In a real and touching sense, Salman provided the shoulders on which the king and his family cried; being a patient stone, a sort of a resident psychologist, has always been a requirement of the Persian poet, a function that he shares with the indigenous shaman and even the Catholic priest, but not with the Muslim faqih. The poet participated in the creation and management of the emotional texture of the court. More importantly, he helped make poetry, and arts in general, an equipment for living; a space in which the real of the world was humanized, and rendered legible and livable.

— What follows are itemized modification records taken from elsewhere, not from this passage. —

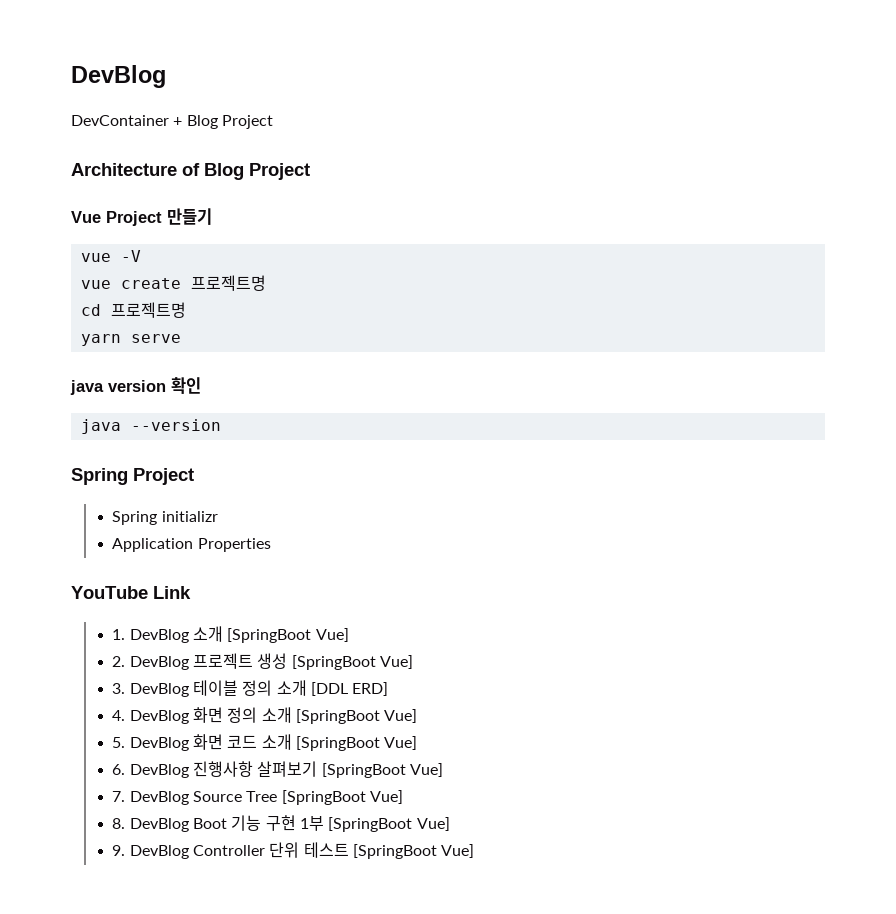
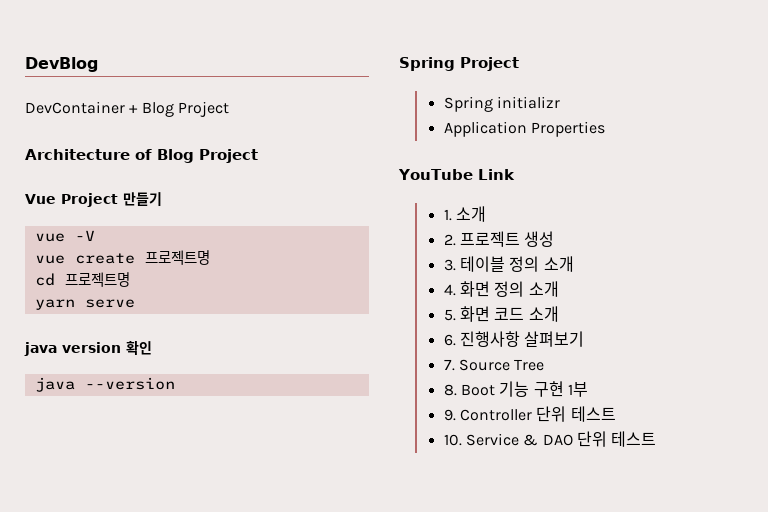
- 1. DevBlog 소개 [SpringBoot Vue]
+ 1. 소개
- 2. DevBlog 프로젝트 생성 [SpringBoot Vue]
+ 2. 프로젝트 생성
- 3. DevBlog 테이블 정의 소개 [DDL ERD]
+ 3. 테이블 정의 소개
- 4. DevBlog 화면 정의 소개 [SpringBoot Vue]
+ 4. 화면 정의 소개
- 5. DevBlog 화면 코드 소개 [SpringBoot Vue]
+ 5. 화면 코드 소개
- 6. DevBlog 진행사항 살펴보기 [SpringBoot Vue]
+ 6. 진행사항 살펴보기
- 7. DevBlog Source Tree [SpringBoot Vue]
+ 7. Source Tree
- 8. DevBlog Boot 기능 구현 1부 [SpringBoot Vue]
+ 8. Boot 기능 구현 1부
- 9. DevBlog Controller 단위 테스트 [SpringBoot Vue]
+ 9. Controller 단위 테스트
+ 10. Service & DAO 단위 테스트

Salman tutored Sultan Ovays’s sons, including Sultan Ahmad. Not surprisingly, Salman’s influence on Sultan Ahmad is pervasive, and covers almost every aspect of the latter’s divan. The prince is brought up according to the divan, or more accurately according to a picture of the world of which the poet’s divan is also a constitutive element. Sultan Ahmad is learning his language of the world, pictorial and emotional, from the poet.

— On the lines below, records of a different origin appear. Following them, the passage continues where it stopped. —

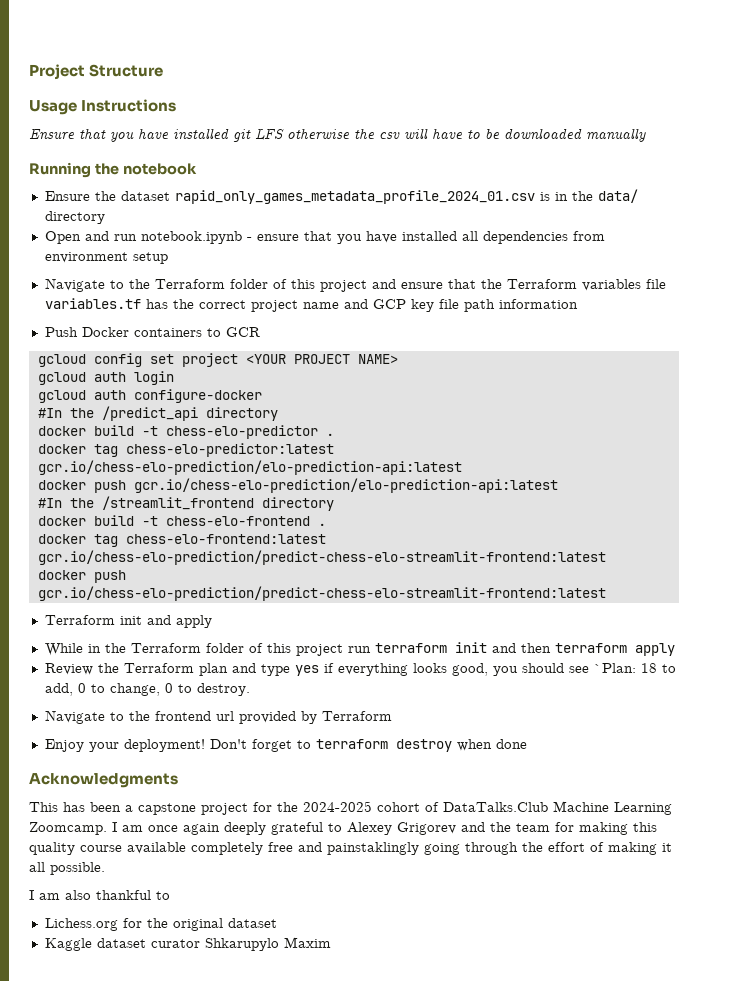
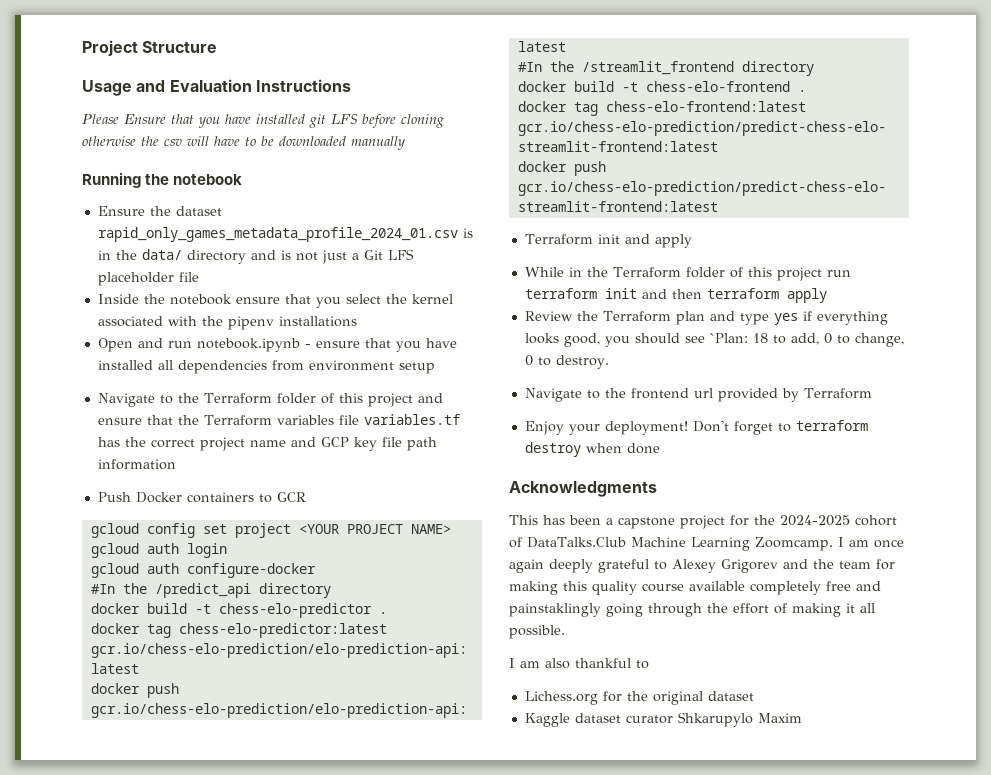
- Usage Instructions
+ Usage and Evaluation Instructions
- Ensure that you have installed git LFS otherwise the csv will have to be downloaded manually
+ Please Ensure that you have installed git LFS before cloning otherwise the csv will have to be downloaded manually
- Ensure the dataset rapid_only_games_metadata_profile_2024_01.csv is in the data/ directory
+ Ensure the dataset rapid_only_games_metadata_profile_2024_01.csv is in the data/ directory and is not just a Git LFS placeholder file
+ Inside the notebook ensure that you select the kernel associated with the pipenv installations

It appears from the following qasida addressed to Salman by Sultan Ahmad, a young prince at the time, that the particular attitude to power I am calling reluctant sovereignty was an emphatic point in Salman’s tutoring of the prince in the arts of Persian poetry and prose. One may imagine the young prince proudly submitting this qasida to his teacher as an assignment to demonstrate his progress as a pupil. It praises the teacher, credits him for his own learning in poetry and prose, vouches his sincerity and honestly, and above all assures the tutor that there is no love of this world and a desire for sovereignty over it in his student’s heart. Rather, in so far as there is an impulse at work in him, it is not a will to power, but a longing that is of the same substance as that pulls the Sufi and the poet. Please note Sultan Ahmad’s claim that he belongs to the “tribe and tradition of poets” (qawm o sonnat-e sho’ara) more so than the ilk of the kings (Freer Ms., 129r-129v).
3 بیاد لعل دلارام غیبت انگیزم بیار بادهء صافی چو طبع روشن ما
5 نشین بصحبت میخوارگان عالیقدر گذر بکوی خرابات عشق رند آسا
8 ضمیر پاک تو نیکو بشرح می داند که نیست رَیب درین شعر خاصه در انشا
11 توئی که شعر من از فضل تست عالمگیر توئی که نثر من از فضل تست مستثنی
12 ز سعی جهد من و طاقت احاطت من کنون که قدر کلامم رسید تا اینجا
13 رسد که خوش بستایم چو میر خاقانی که هست لازمهء قوم و سنّت شعرا
17 بحق صحبت پاک تو می خورم سوگند که هست پیش من این عهد سخت پا برجا
18 که نیست در دل من ذرّهای ز مهر فلک و یا توقع از این چرخ بیوفای دغا
20 مرا حقوق غریبی و ذوق تجریدی چنان نکرد ز عزلت بخویشتن شیدا
21 که دیگرم به جهان التفات واماند به مشت خاکِ فرومایهی روان فرسا
24 مغیث دین منم احمد که هست همت من ورای نُه فلک از فقر و ترک و استغنا
This influence remained active throughout Sultan Ahmad’s life. If anything, although all the elements of sufi-o-poetic worldview are already present in this early poem, it appears (and one threads on thin ice here before establishing a dependable way of dating the poems) that Sultan Ahmad becomes more Sufi-like and more kharabati than his tutor as time goes by, perhaps reflecting the receding of his hopes to ever achieve a modicum of security in this world as a king as first Timur and then Qaraqoyunlu’s stars rise ever higher in the skies of power.
Reluctant Sovereignty
All along, we have been discussing the theme of reluctant sovereignty, for it, indeed, formed the “signature” (in Agamben’s sense) of the idea of Persianization in this period.[23] The effective aspect of Persianization, the civilis in its civilizing mission, is this renouncing, Kay Khosraw-like attitude to sovereignty and its hard work of conquest, bloodshed and the mundane task of running the affairs of a harsh world devoid of meaning, authentic or instrumental. Sultan Ahmad’s divan is permeated by this peculiar attitude, this politically unambitious representation of politics, this form of power that exercises itself as it dismisses itself, the paradox, of a sort of legitimation and self-legitimation that proceeds by delegitimizing the very field of its operation.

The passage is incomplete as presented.